C’est l'ensemble de la hiérarchie de l'Église catholique chilienne qui a présenté vendredi sa démission dans le cadre d'un énorme scandale de pédophilie et alors que l'église de ce pays d’Amérique du Sud aurait couvert de nombreuses affaires de pédophilie.

L'archevêque de Santiago Ricardo Ezzati annonce la démission des trente-quatre évêques chiliens lors d'une conférence de presse à la cathédrale de Santiago, le 18 mai 2018
L'archevêque de Santiago Ricardo Ezzati annonce la démission des trente-quatre évêques chiliens lors d'une conférence de presse à la cathédrale de Santiago, le 18 mai 2018 © AFP / Claudio REYE

Le pape François avait adressé une lettre aux évêques, le 15 mai dernier, où il condamnait les "crimes" et "le douloureux et honteux constat d'abus sexuels sur mineurs, d'abus de pouvoir et de conscience d'une partie du clergé de l'Église".  

Vendredi, deux porte-parole de la Conférence épiscopale chilienne en ont pris acte dans la déclaration lue devant la presse :

Nous, tous les évêques présents à Rome, avons remis nos postes entre les mains du Saint-Père afin qu'il décide librement pour chacun d'entre nous. Nous voulons demander pardon pour la douleur causée aux victimes, au pape, au peuple de Dieu et à notre pays pour les graves erreurs et omissions que nous avons commises. 

On attend maintenant la décision du pape : prendra-t-il ou non des sanctions nominatives.
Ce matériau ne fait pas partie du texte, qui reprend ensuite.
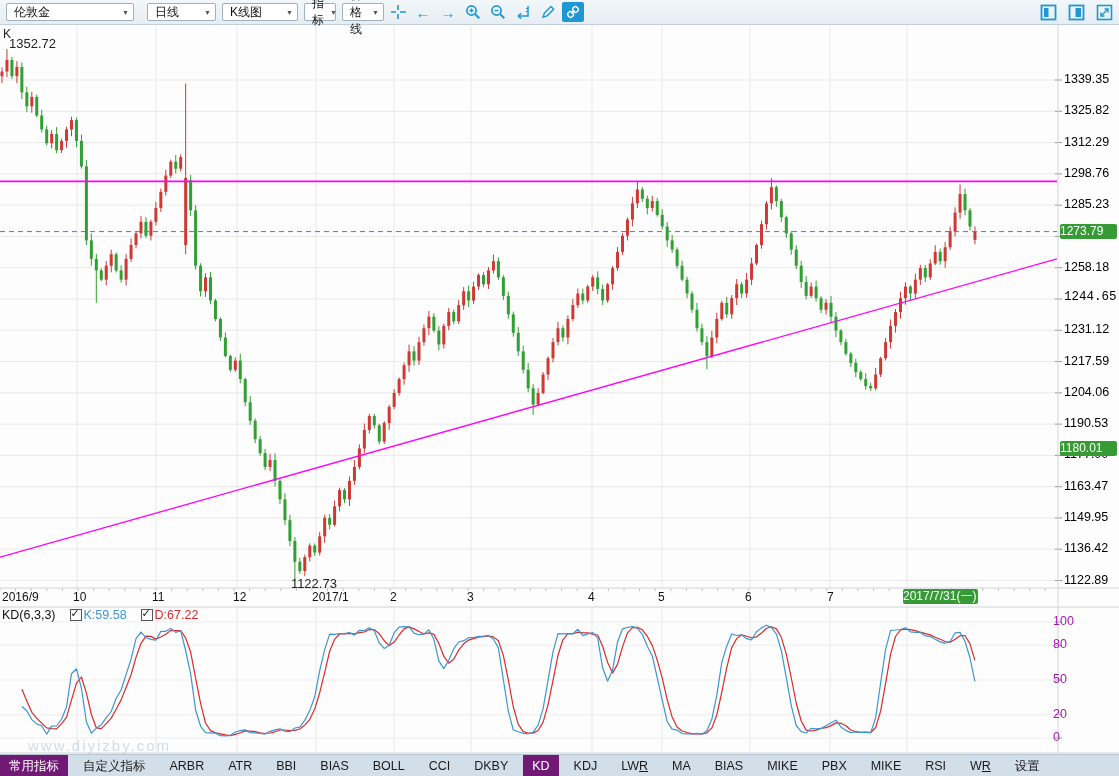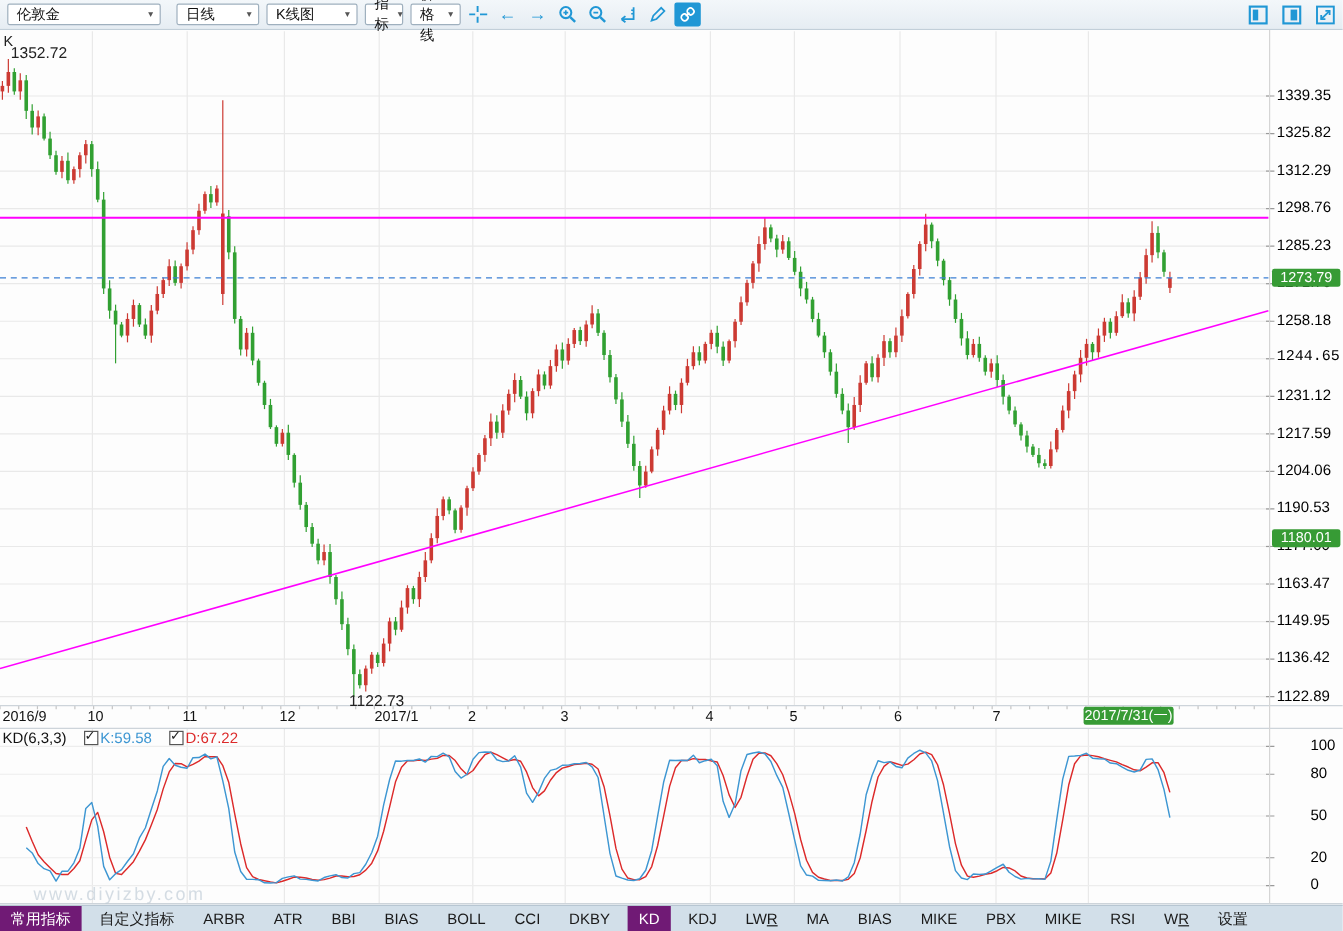--- a/index.html
+++ b/index.html
@@ -26,24 +26,24 @@
   .tbtn.active{background:#2097d5;}
   .tb-arrow{color:#2097d5;font-size:15px;font-weight:bold;line-height:1;}
   .win-icons{position:absolute;right:4px;top:2px;display:flex;z-index:11;}
   .win-icons .tbtn{margin-left:6px;}
 
   
   .klabel{position:absolute;left:3px;top:27px;font-size:12px;color:#222;z-index:4;}
   .hi-label{position:absolute;left:9px;top:36px;font-size:13px;color:#222;z-index:4;}
   .lo-label{position:absolute;font-size:13px;color:#222;z-index:4;}
   .ytick{position:absolute;left:1064px;font-size:12.5px;color:#000;z-index:3;white-space:nowrap;}
-  .kdtick{position:absolute;left:1092px;font-size:12.5px;color:#000000;z-index:3;}
+  .kdtick{position:absolute;left:1053px;font-size:12.5px;color:#a21caf;z-index:3;}
   .xtick{position:absolute;top:590px;font-size:12px;color:#111;z-index:3;white-space:nowrap;}
   .badge{position:absolute;background:#379b35;color:#fff;font-size:12px;height:15px;
-         line-height:15px;text-align:center;border-radius:2px;z-index:5;}
+         line-height:15px;text-align:left;border-radius:2px;z-index:5;}
   .badge-price{left:1060px;width:57px;}
   .badge-date{left:903px;top:589px;width:75px;}
 
   
   .kd-head{position:absolute;left:2px;top:608px;height:14px;display:flex;align-items:center;
            font-size:12.5px;z-index:4;}
   .kd-title{color:#111;}
   .cb{width:10px;height:10px;border:1px solid #555;background:#fff;position:relative;
       display:inline-block;margin:0 2px 0 14px;}
   .cb::after{content:"\2713";position:absolute;left:0px;top:-3px;font-size:11px;color:#222;}

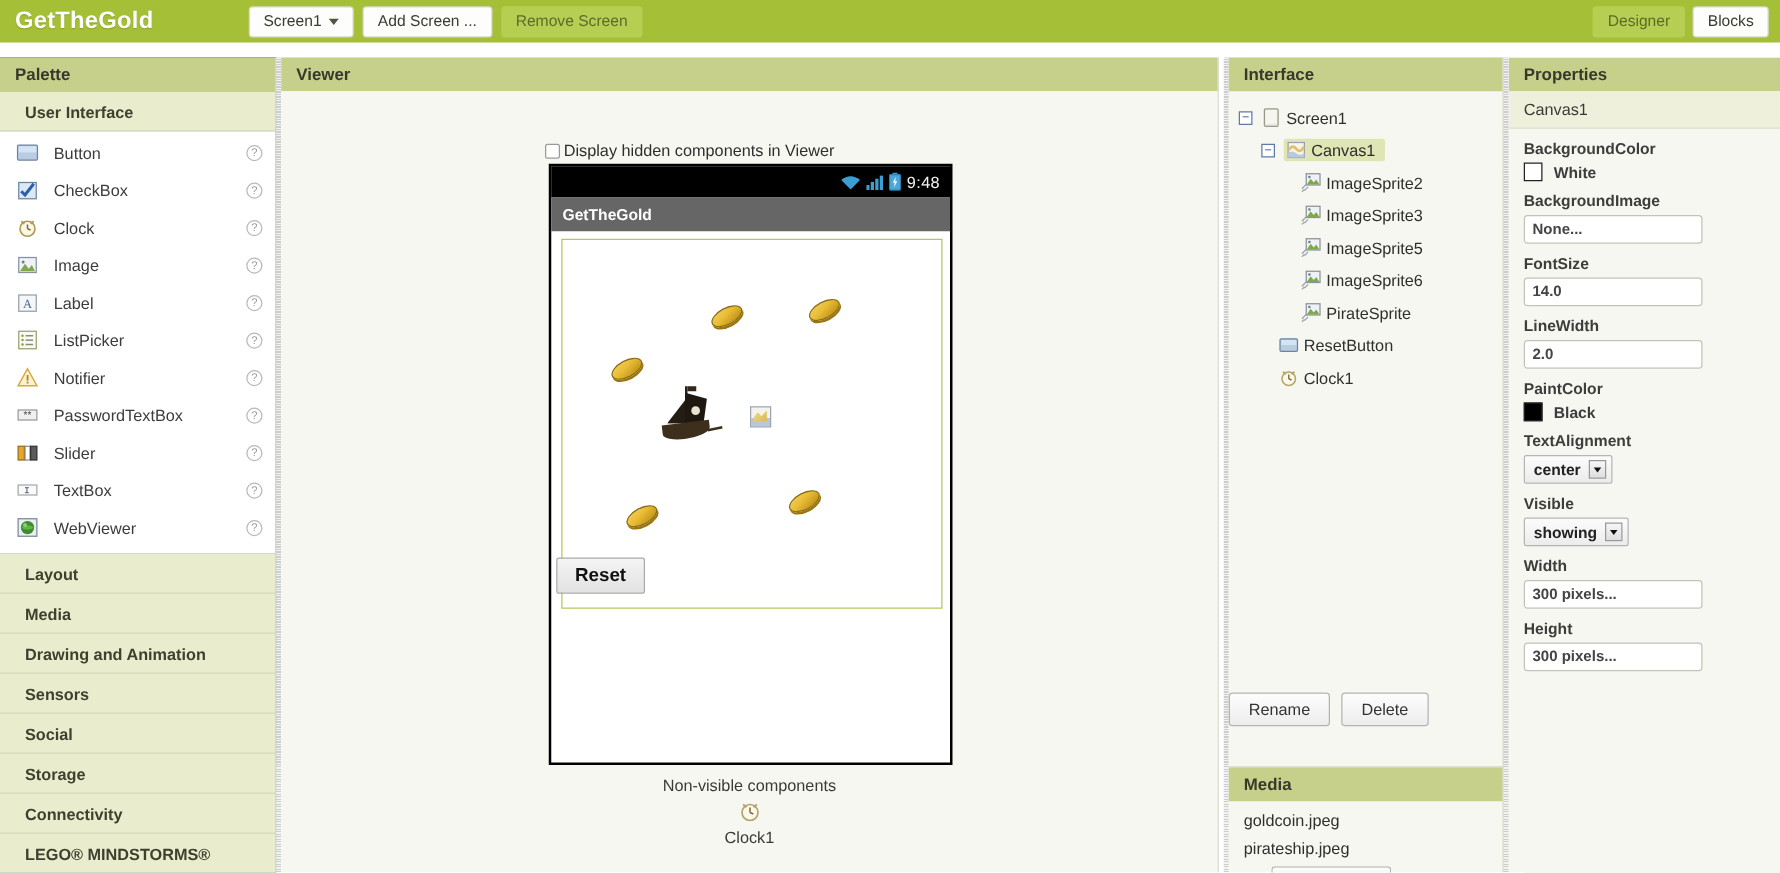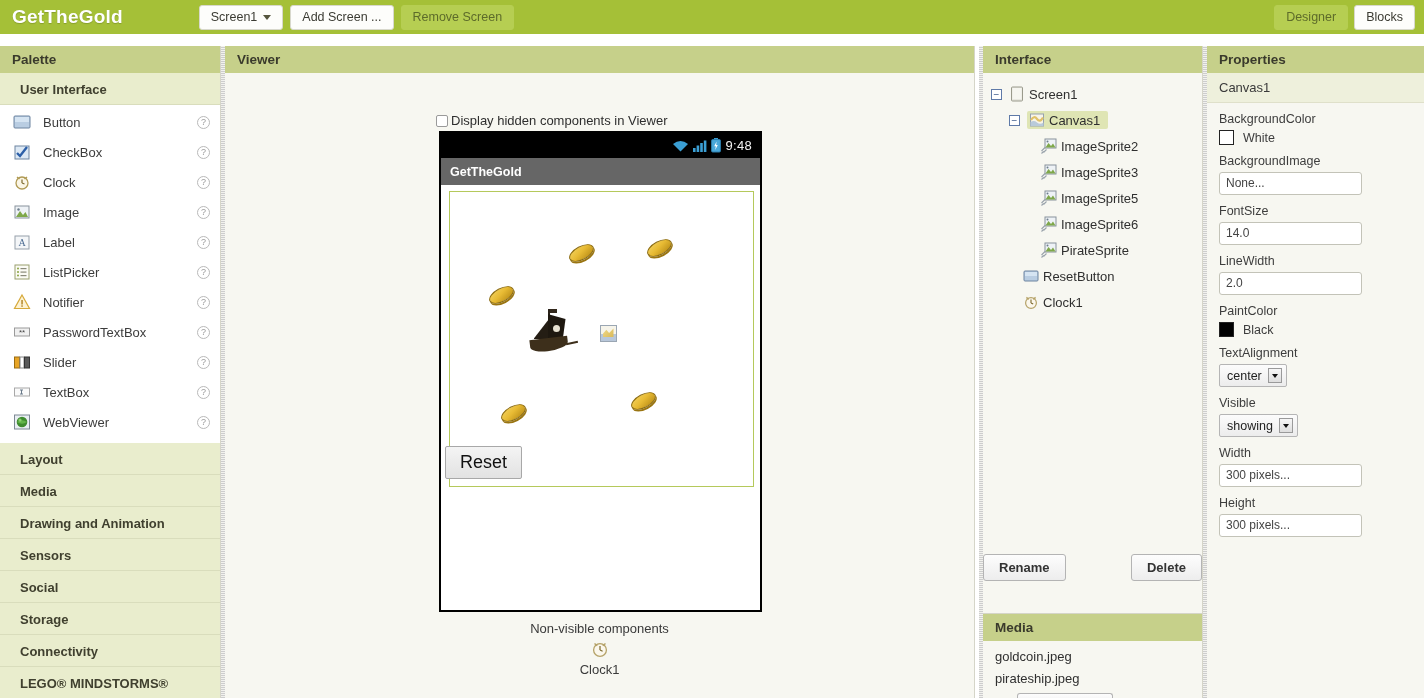--- a/index.html
+++ b/index.html
@@ -153,21 +153,21 @@
   }
   .sprite-ph::after {
     content: ""; position: absolute; left: 2px; top: 2px; width: 11px; height: 9px;
     background: linear-gradient(135deg,#f0d98a,#d9b957);
     clip-path: polygon(0 70%,35% 20%,60% 55%,100% 5%,100% 100%,0 100%);
   }
   .reset-btn {
     position: absolute; left: 4px; top: 313px;
     background: linear-gradient(180deg,#f4f4f4,#e2e2e2);
     border: 1px solid #a8a8a8; border-radius: 2px;
-    padding: 5px 14px; font-size: 18px; color: #111; cursor: pointer;
+    padding: 5px 14px; font-size: 15px; color: #111; cursor: pointer; font-weight: bold;
   }
   .nonvis-title {
     position: absolute; left: 0; right: 0; top: 548px; text-align: center;
     font-weight: normal; font-size: 13px; color: #3a3a3a;
   }
   .nonvis-item {
     position: absolute; left: 0; right: 0; top: 566px;
     display: flex; flex-direction: column; align-items: center;
   }
   .nonvis-item .lbl { margin-top: 3px; font-size: 13px; color: #3a3a3a; }
@@ -181,21 +181,21 @@
   .tnode { display: flex; align-items: center; height: 26px; font-size: 13px; color: #2f2f2f; }
   .toggler {
     width: 11px; height: 11px; border: 1px solid #5f7aa8; background: #fff;
     color: #3c5a8a; font-size: 10px; line-height: 9px; text-align: center;
     margin-right: 7px; flex: 0 0 11px; cursor: pointer;
   }
   .tree-ico { width: 16px; height: 16px; margin-right: 4px; flex: 0 0 16px; position: relative; }
   .tsel { background: #dfe5b4; padding: 1px 8px 1px 2px; border-radius: 2px; }
   .cmp-btns {
     position: absolute; left: 0; right: 0; top: 508px;
-    display: flex; justify-content: space-between; gap: 9px; font-weight: bold;
+    display: flex; justify-content: flex-start; gap: 9px;
   }
   .cmp-btn {
     background: linear-gradient(180deg,#fdfdfd,#ededed);
     border: 1px solid #b4b4b4; border-radius: 3px;
     padding: 5px 15px; font-size: 13px; color: #333; cursor: pointer;
   }
   #media {
     position: absolute; left: 983px; top: 613px; width: 220px; height: 85px;
     background: #f7f7f1; border-right: 1px solid #d5d5c8; border-top: 1px solid #d5d5c8;
   }
@@ -209,21 +209,21 @@
 
   
   #properties {
     position: absolute; left: 1207px; top: 46px; width: 217px; height: 652px;
     background: #f7f7f1; overflow: hidden;
   }
   .prop-sel {
     background: #eef0dc; border-bottom: 1px solid #dfe0ca;
     padding: 7px 12px; font-size: 13px; color: #3a3a3a;
   }
-  .prop-body { padding: 9px 12px 0 12px; }
+  .prop-body { padding: 9px 12px 0 12px; font-weight: bold; }
   .prop-name { font-size: 12.5px; color: #3d3d3d; margin: 9px 0 4px 0; }
   .prop-body > .prop-name:first-child { margin-top: 0; }
   .color-row { display: flex; align-items: center; margin-bottom: 2px; cursor: pointer; }
   .swatch { width: 15px; height: 15px; border: 1px solid #222; margin-right: 9px; }
   .color-txt { font-size: 12.5px; color: #3d3d3d; }
   .prop-input {
     width: 143px; height: 23px; background: #fff; border: 1px solid #c3c3b8;
     border-radius: 3px; font-size: 12px; color: #444;
     padding: 0 6px; line-height: 21px; cursor: text;
   }

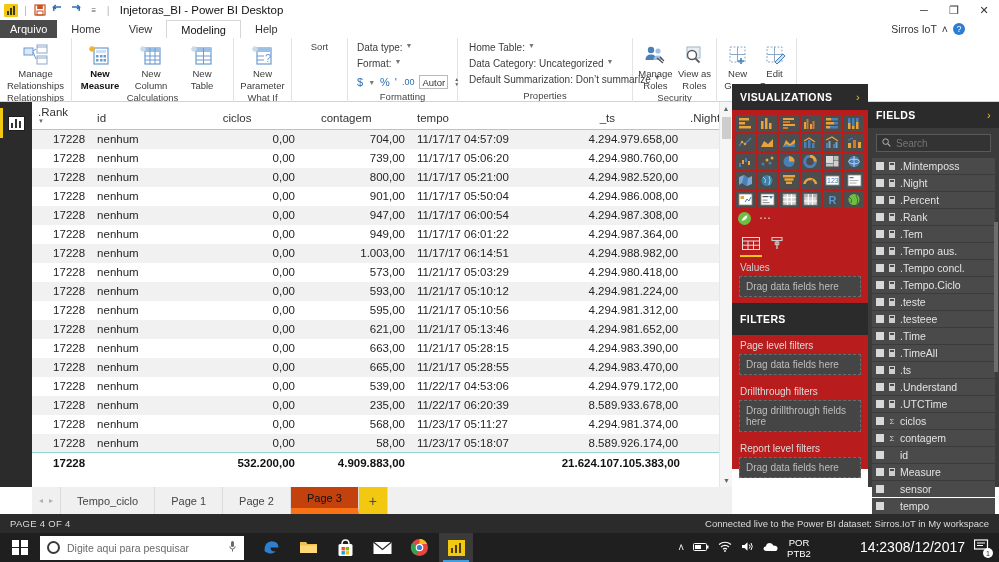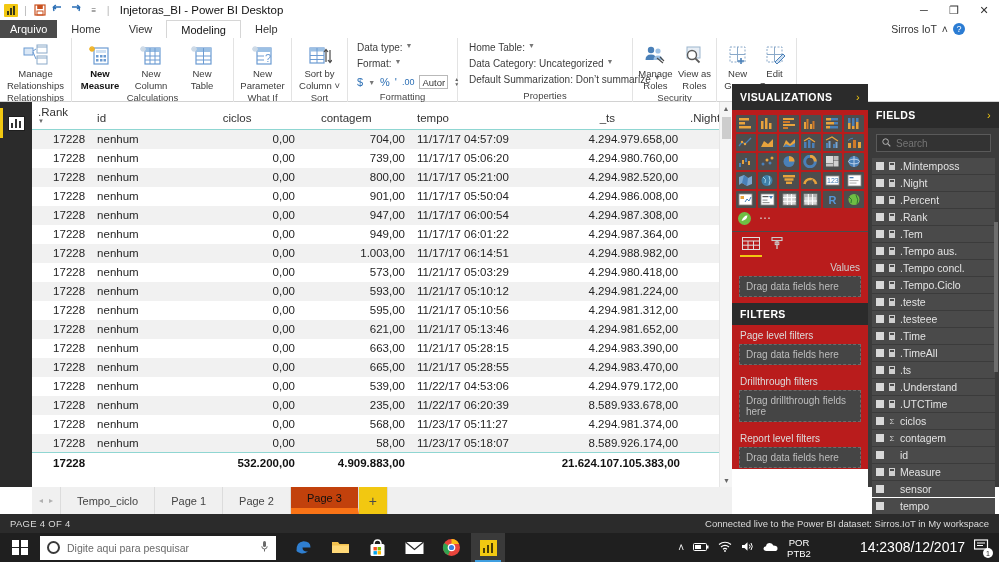--- a/index.html
+++ b/index.html
@@ -138,24 +138,24 @@
   .dot3 { color: #d8d8d8; font-size: 12px; letter-spacing: 1px; }
   .greenpill { width: 13px; height: 13px; border-radius: 50%;
     background: #6fbe44; display: flex; align-items: center;
     justify-content: center; }
 
   .fieldtabs { display: flex; gap: 10px; padding: 4px 10px 0 10px;
     border-top: 1px solid #4c4c4c; }
   .ftab { padding-bottom: 3px; position: relative; color: #ddd; }
   .ftab.active::after { content: ""; position: absolute; left: -2px;
     bottom: 0; width: 22px; height: 2px; background: #f2c811; }
-  .welltitle { font-size: 10px; color: #cfcfcf; padding: 5px 8px 3px 8px; text-align: right; }
+  .welltitle { font-size: 10px; color: #cfcfcf; padding: 5px 8px 3px 8px; }
   .dropzone { margin: 0 7px 6px 7px; border: 1px dashed #6b6b6b;
     padding: 4px 6px; font-size: 10px; color: #bdbdbd; background: #454545; }
-  .filters-hdr { height: 22px; background: #2b2b2b; display: flex;
+  .filters-hdr { height: 32px; background: #2b2b2b; display: flex;
     align-items: center; padding: 0 8px; color: #fff; font-size: 10.5px;
     font-weight: bold; letter-spacing: .4px; }
   .flabel { font-size: 10px; color: #dcdcdc; padding: 5px 8px 3px 8px; }
 
   
   .fieldspanel { position: absolute; left: 868px; top: 102px; width: 131px;
     height: 385px; background: #3b3b3b; }
   .searchbox { margin: 6px 8px; height: 18px; background: #333;
     border: 1px solid #5a5a5a; display: flex; align-items: center;
     gap: 5px; padding: 0 5px; }
@@ -197,21 +197,21 @@
   .sb-left { letter-spacing: .3px; }
 
   
   .taskbar { position: absolute; left: 0; top: 533px; width: 999px;
     height: 29px; background: #1f1f1f; display: flex; align-items: center; }
   .startbtn { width: 40px; height: 29px; display: flex; align-items: center;
     justify-content: center; }
   .winlogo { display: grid; grid-template-columns: 7px 7px;
     grid-template-rows: 7px 7px; gap: 1.5px; }
   .winlogo i { background: #fff; display: block; }
-  .tsearch { width: 236px; height: 24px; background: #fff; display: flex;
+  .tsearch { width: 204px; height: 24px; background: #fff; display: flex;
     align-items: center; gap: 7px; padding: 0 7px; font-size: 10.5px;
     color: #6a6a6a; }
   .cortana { width: 13px; height: 13px; border-radius: 50%;
     border: 2px solid #3a3a3a; }
   .tbicons { display: flex; align-items: center; gap: 3px; margin-left: 10px; }
   .tbapp { width: 34px; height: 29px; display: flex; align-items: center;
     justify-content: center; position: relative; }
   .tbapp.active { background: #3a3a3a; }
   .tbapp.active::after { content: ""; position: absolute; left: 4px;
     bottom: 0; width: 26px; height: 2px; background: #3f9fe0; }
@@ -371,37 +371,20 @@
             </svg>
           </span>
           <span class="lbl">New</span>
           <span class="lbl">Parameter</span>
         </div>
       </div>
       <div class="rgroup-label">What If</div>
     </div>
 
     <div class="rgroup" style="width:56px;">
-      <div class="rgroup-items">
-        <div class="bigbtn" style="width:50px;">
-          <span class="glyph">
-            <svg width="24" height="22" viewBox="0 0 24 22">
-              <rect x="2" y="4" width="14" height="15" fill="#fff" stroke="#6c9bd2" stroke-width="1.2"></rect>
-              <rect x="2" y="4" width="14" height="3.5" fill="#9cc0e4"></rect>
-              <line x1="9" y1="4" x2="9" y2="19" stroke="#6c9bd2"></line>
-              <line x1="2" y1="11.5" x2="16" y2="11.5" stroke="#6c9bd2"></line>
-                <line x1="2" y1="15.5" x2="16" y2="15.5" stroke="#6c9bd2"></line>
-              <path d="M18 6 L18 18 M16 8 L18 5.5 L20 8" fill="none" stroke="#4a4a4a" stroke-width="1.2"></path>
-              <path d="M22 18 L22 6 M20 16 L22 18.5 L24 16" fill="none" stroke="#4a4a4a" stroke-width="1.2"></path>
-            </svg>
-          </span>
-          <span class="lbl">Sort by</span>
-          <span class="lbl">Column ˅</span>
-        </div>
-      </div>
       <div class="rgroup-label">Sort</div>
     </div>
 
     <div class="rgroup" style="width:110px;">
       <div class="rgroup-items" style="flex-direction:column;padding:2px 4px 0 6px;">
         <div class="txtrow">
           <span>Data type:</span>
           <span class="caret">▼</span>
         </div>
         <div class="txtrow">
Jeudi il annoncé des "changements" à court, moyen et long termes pour rétablir "la justice".  Mais il a surtout constaté que congédier des prélats était certes nécessaire mais insuffisant et qu'il fallait aller de toute urgence aux "racines" qui ont permis que des abus soient perpétrés au sein d'une Église chilienne "élitiste" et "autoritaire"

Les victimes ont enfin l'impression d'être écoutées

Le pape tente depuis quatre mois de faire oublier le fiasco médiatique de son voyage au Chili en janvier dernier. À l'époque, il avait défendu avec force un évêque chilien, Juan Barros, pourtant soupçonné d'avoir caché les actes de pédophilie du père Fernando Karadima. 

En avril, les conclusions de 2 300 pages de l'enquête, dont 64 témoignages recueillis au Chili et aux États-Unis, ont profondément modifié l'avis du souverain pontife qui a alors reconnu avoir commis de "graves erreurs" d'appréciation dues à un "manque d'informations véridiques et équilibrées". 

Avant de recevoir les évêques, le pape avait accueilli début mai au Vatican trois victimes. Parmi elles José Andrés Murillo rencontré à Santiago par Justine Fontaine. L'homme en est sûr, c’est le pape François qui a exigé la démission des évêques : "Il a dit que les évêques ont commis des actes inacceptables ici, et a demandé leurs démissions. J'espère vraiment qu'il les acceptera toutes. On nous a traités de menteurs pendant des années. Ce serait un premier acte de justice, un pas vers ce qu'on demande depuis très longtemps : que d'un refuge de prédateurs sexuels -ce qu'elle est aujourd'hui- l'Église se transforme en refuge pour les victimes."

"Le pape a entendu ce que nous lui avons demandé", a tweeté vendredi une autre victimes, Juan Carlos Cruz. Cela fait du bien à "tant de personnes qui ont souffert à cause d'évêques corrompus et menteurs", a-t-il estimé. 

Les victimes considèrent que le départ des évêques ne sera pas suffisant pour éviter que de tels scandales se reproduisent. Ils attendent avec impatiences les prochaines décisions du pape.